Below, you can find all eksisozluk posts in 2023 covering the TV show ban and the national election in the upcoming months. We can clearly see that the TV ban led to more engagement. We should also consider the episodes that aired near the end of the year, as these episodes have higher engagement.

If we include all years in this data, we see that the TV ban and the election are still one of the most significant spikes, but there is also a noticeable increase in posts around the end of the year in 2023, which likely corresponds to the airing of new episodes. The arresting of the scriptwriter in September also shows a smaller spike, indicating renewed interest or controversy around that time.

Instead of daily posts, we can also look at the monthly share of posts, but again highest engagement does not appear to be coinciding with the ban of the show.

Nursema Effect

I also particularly looked at mentions of Nursema in the posts. Ahead of the RTUK ban, “nursema” mentions are increasing and they peak around the ban date, which makes sense since the ban was largely driven by the controversy around that storyline. However, after the ban, mentions of Nursema drop sharply and never really recover to pre-ban levels, even during the election period. This suggests that while Nursema was a key driver of discussion leading up to the ban, it did not maintain its prominence in the discourse afterward, possibly because the conversation shifted more toward the regulatory and political implications rather than the content of the show itself.

KWIC Approach

I wand to start with Keyword-in-context (KWIC) approach. The first tier establishes the empirical baseline: how often do politically salient terms appear in the corpus, and does that frequency change around key external events? We begin with KWIC (keyword-in-context) concordances, which display each hit surrounded by its immediate context window.

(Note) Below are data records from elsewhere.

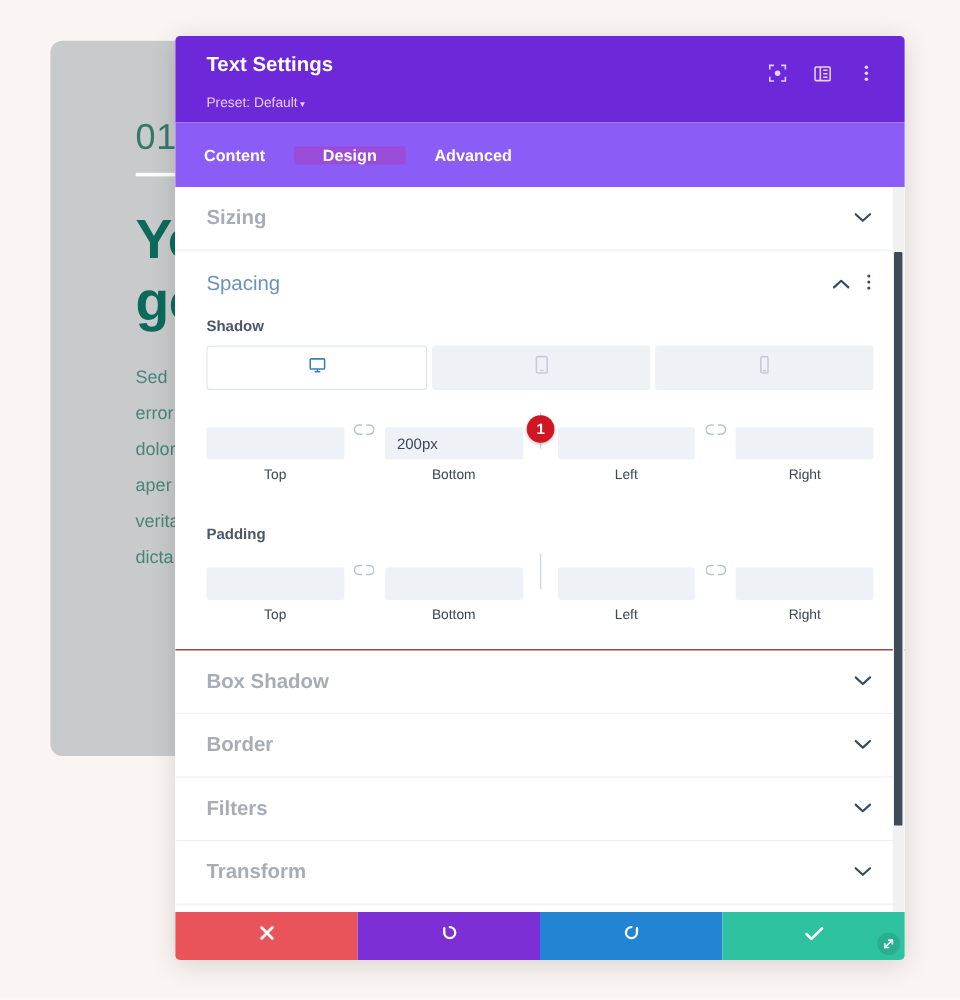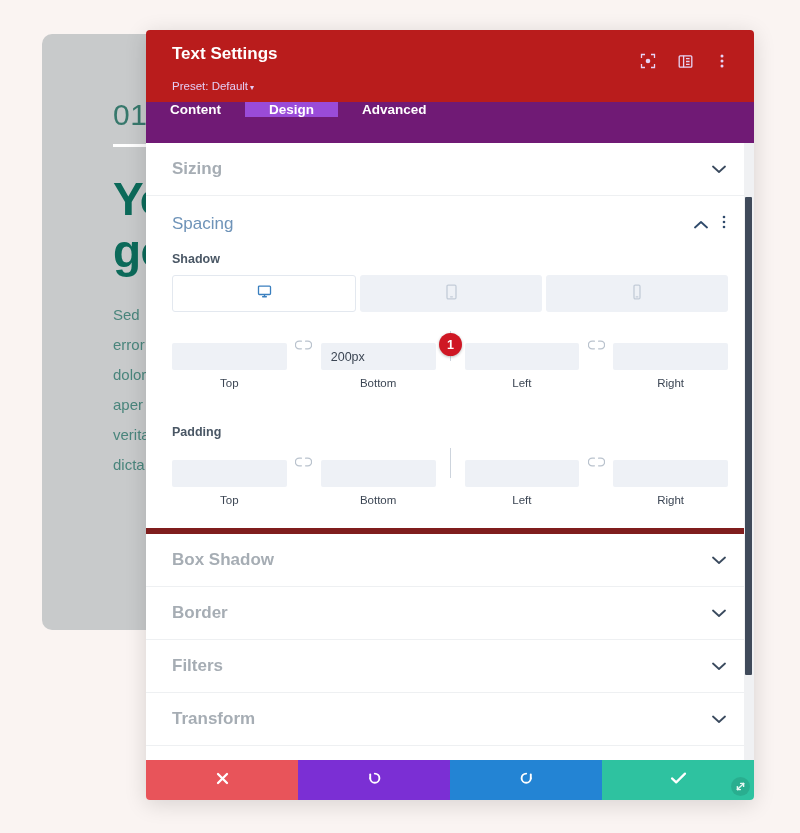"Text Settings" #modal-header { background: #b91c1c -> #6d28d9 }
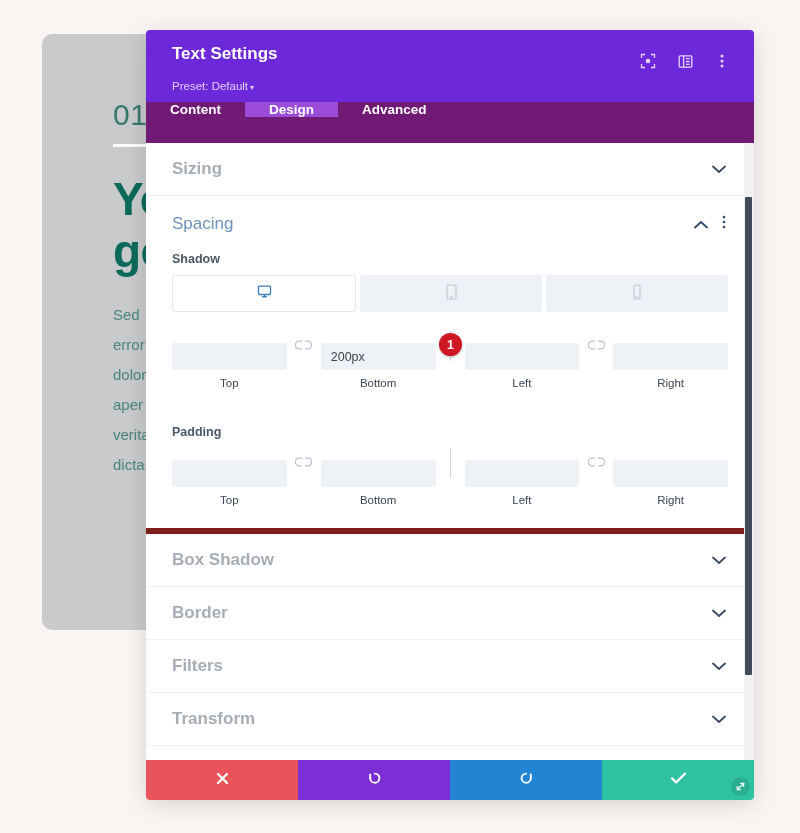"Content" #modal-tabs { align-items: flex-start -> center; background: #701a75 -> #8b5cf6; height: 41px -> 54px }
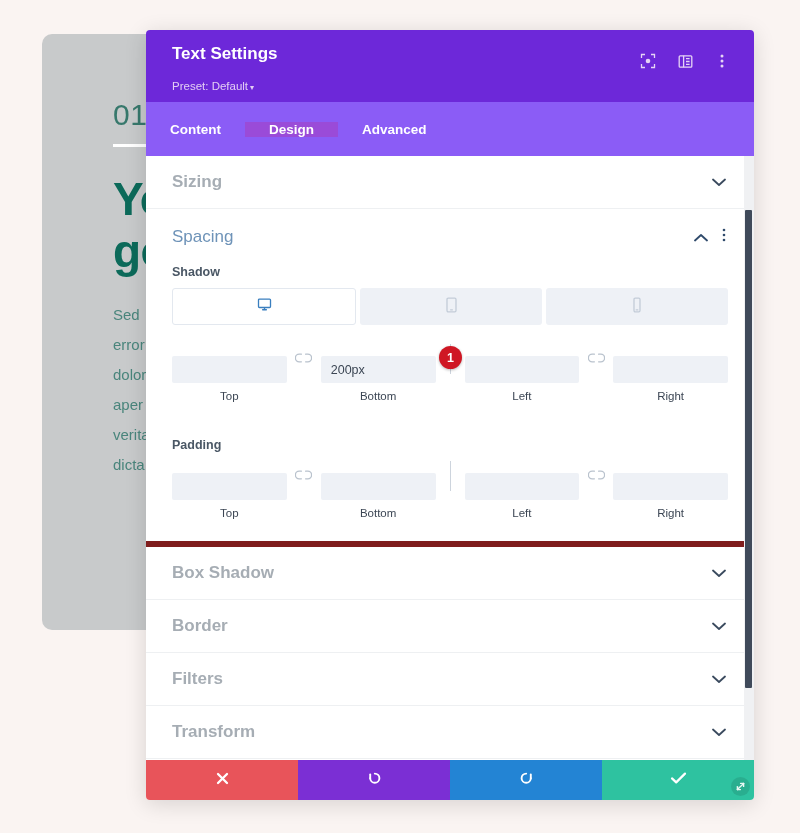"Spacing" #spacing-section { border-bottom: 6px solid #7f1d1d -> 1px solid #7f1d1d }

This is a deliberate first step — reading concordances before counting anything ensures the keyword lists are capturing the intended phenomenon rather than spurious matches. A word like “özgürlük” (freedom) can appear in both secular and religious framings; the concordance tells you which is dominant in this corpus before you commit to including it in a category.

Once the keyword lists are validated, we count hits per entry and aggregate to weekly rates — hits per 100 entries rather than raw counts, so that weeks with more entries do not artificially inflate frequency.

The resulting time series data, plotted with the ban and election dates as reference lines, gives the reader an immediate visual sense of whether political discourse around the show intensified at politically salient moments. This is descriptive, not inferential — the causal testing comes in tier 4 — but it motivates every subsequent analytical step and provides the most accessible evidence for a general audience.

This is invaluable for validating that your keywords actually capture political engagement rather than casual use — for instance “kadın” might appear in a purely gossip context rather than a rights context, and KWIC will reveal that quickly.

KWIC Analysis for Keywords

I decided to look at certain keywords on religion, secularism, gender, politics, and specific to nursema. We mostly have entries about religion, gender, and politics. But, nursema is also important figure here. If we did “doga” or “fatih”, I would expect similar results because these are main characters and it is hard to say whether they are used in political context or simply an assessment of these characters.

# Political keyword groups ----
# Define thematically — you can expand each after inspecting KWIC output
pol_keywords <- list(
  religion = c("başörtü*", "türban*", "dindar*", "muhafazakar*", "namaz*",
                  "imam*", "tarikat*", "müslüman*", "helal*", "haram*"),
  secularism = c("laik*", "atatürk*", "cumhuriyet*", "seküler*", "kemalist*"),
  gender = c("kadın*", "erkek*", "feminist*", "şiddet*", "taciz*",
                  "namus*", "eşitlik*"),
  politics = c("seçim*", "iktidar*", "muhalefet*", "akp*", "chp*",
                  "erdoğan*", "propaganda*", "siyasi*", "oy*"),
  nursema = c("nursema*")   # keep separate — proper noun, specific signal
)

# KWIC for qualitative inspection ----
# Do this first — read the concordances before you count anything
kwic_results <- list(
  religion = kwic(toks, pattern = phrase(pol_keywords$religion), window = 6),
  secularism = kwic(toks, pattern = phrase(pol_keywords$secularism), window = 6),
  gender = kwic(toks, pattern = phrase(pol_keywords$gender), window = 6),
  politics = kwic(toks, pattern = phrase(pol_keywords$politics), window = 6),
  nursema = kwic(toks, pattern = "nursema*", window = 8)
)

# Quick count per group
map(kwic_results, nrow)
$religion
[1] 1141

$secularism
[1] 512

$gender
[1] 1935

$politics
[1] 973

$nursema
[1] 1079

Plotting KWIC Themes

Let’s plot these keywords – wow, politics is the dominant theme before the ban! Great support for our hypothesis. This especially happens pre-ban – we could think about this in detail.

Keyness Analysis

In KWICH approach we can talk about how often political keywords appear. In keyness analysis, we can ask a harder question: what do commenters actually do with those words?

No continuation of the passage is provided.